[Assigned task] Please restate all of the records word for word, setting the pictures aside.

[Extracted records]
■ ■ ■
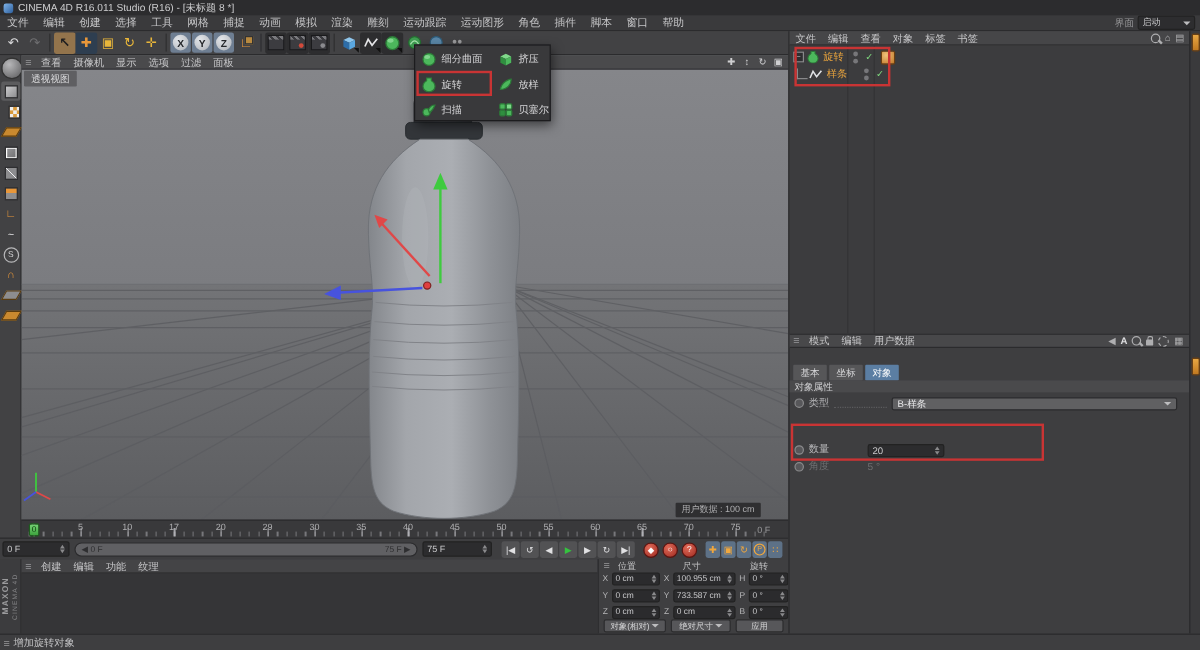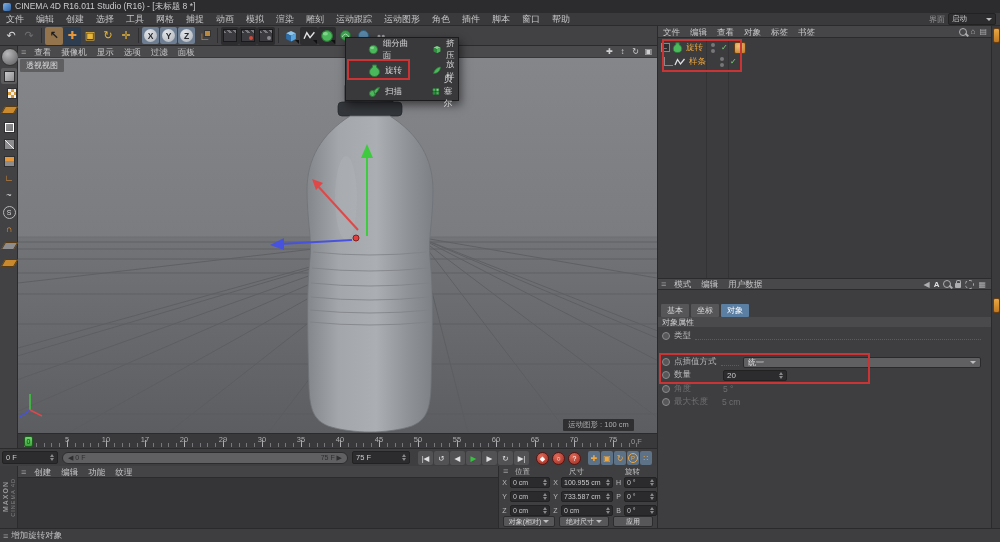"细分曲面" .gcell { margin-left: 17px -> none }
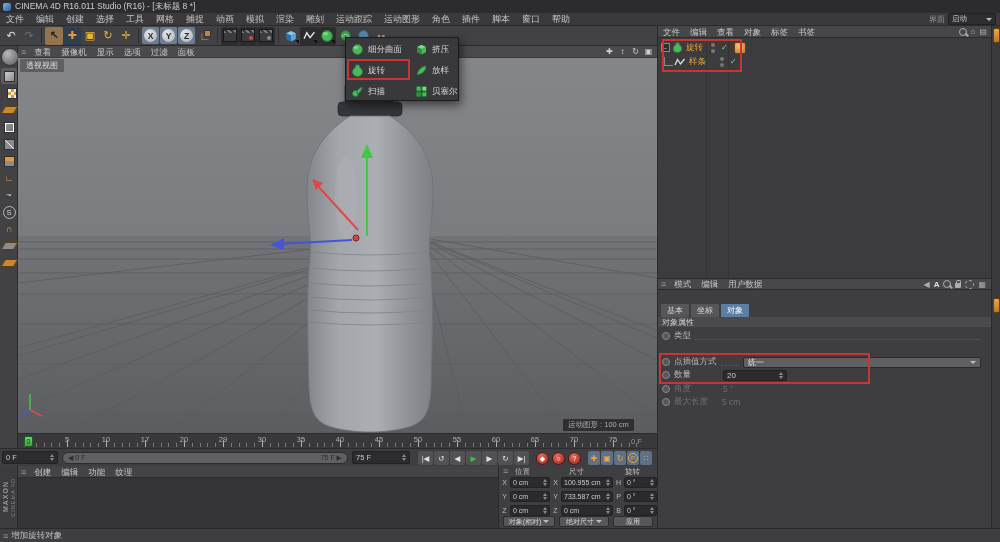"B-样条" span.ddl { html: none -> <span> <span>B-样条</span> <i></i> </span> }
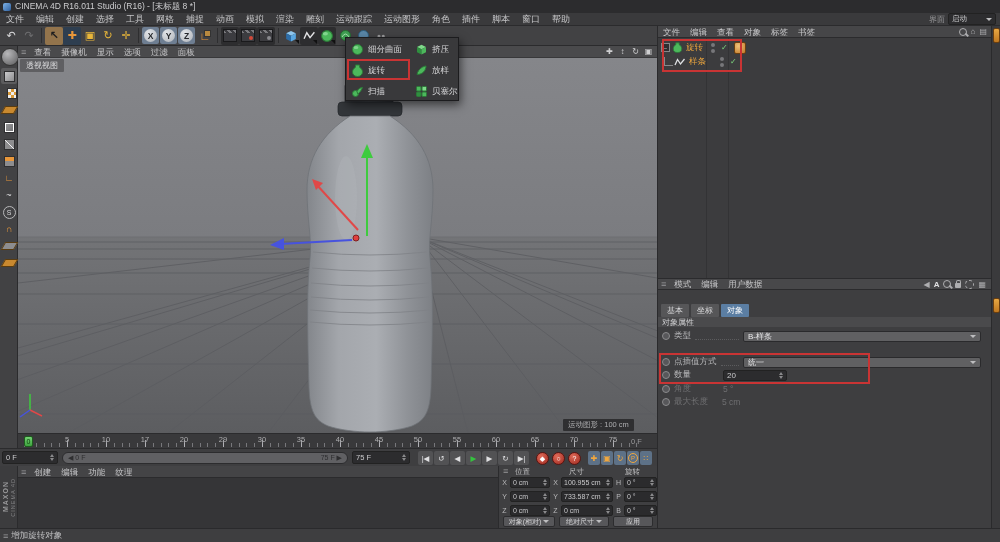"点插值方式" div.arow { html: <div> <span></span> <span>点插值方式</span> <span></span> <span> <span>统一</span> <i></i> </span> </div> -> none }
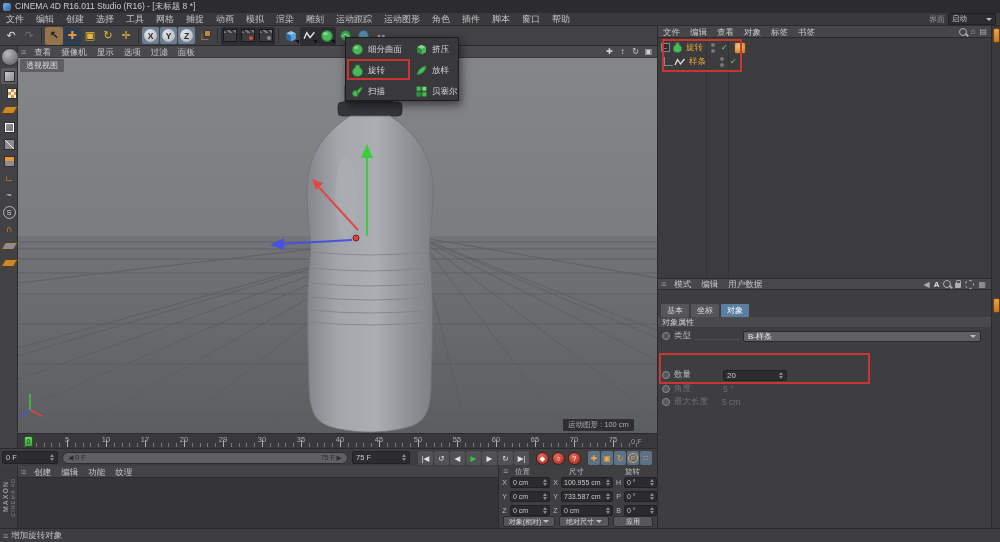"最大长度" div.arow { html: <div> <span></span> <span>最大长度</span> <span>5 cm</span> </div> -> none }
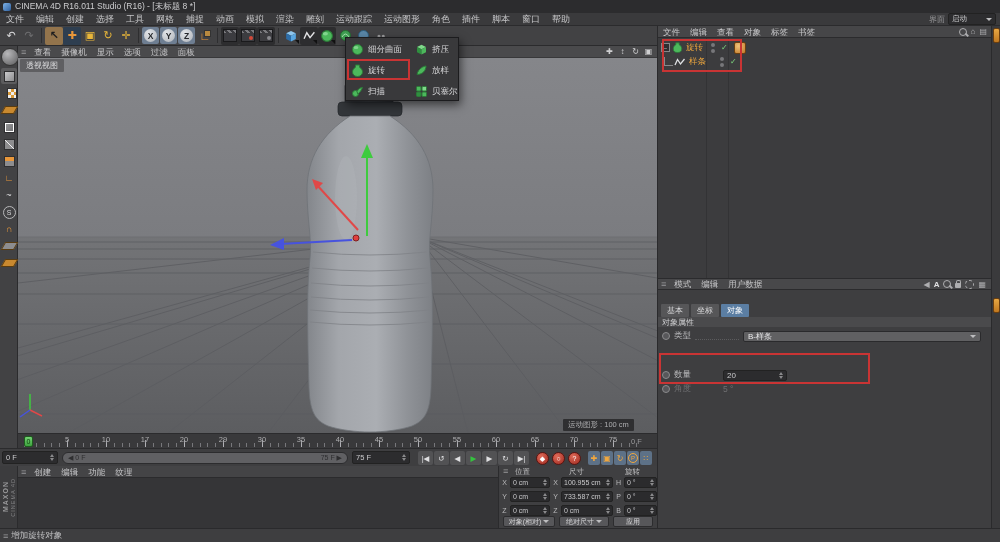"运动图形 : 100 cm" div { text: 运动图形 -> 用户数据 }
■ ■ ■
[Final answer]
"细分曲面" .gcell { margin-left: 17px -> none }
"B-样条" span.ddl { html: none -> <span> <span>B-样条</span> <i></i> </span> }
"点插值方式" div.arow { html: <div> <span></span> <span>点插值方式</span> <span></span> <span> <span>统一</span> <i></i> </span> </div> -> none }
"最大长度" div.arow { html: <div> <span></span> <span>最大长度</span> <span>5 cm</span> </div> -> none }
"运动图形 : 100 cm" div { text: 运动图形 -> 用户数据 }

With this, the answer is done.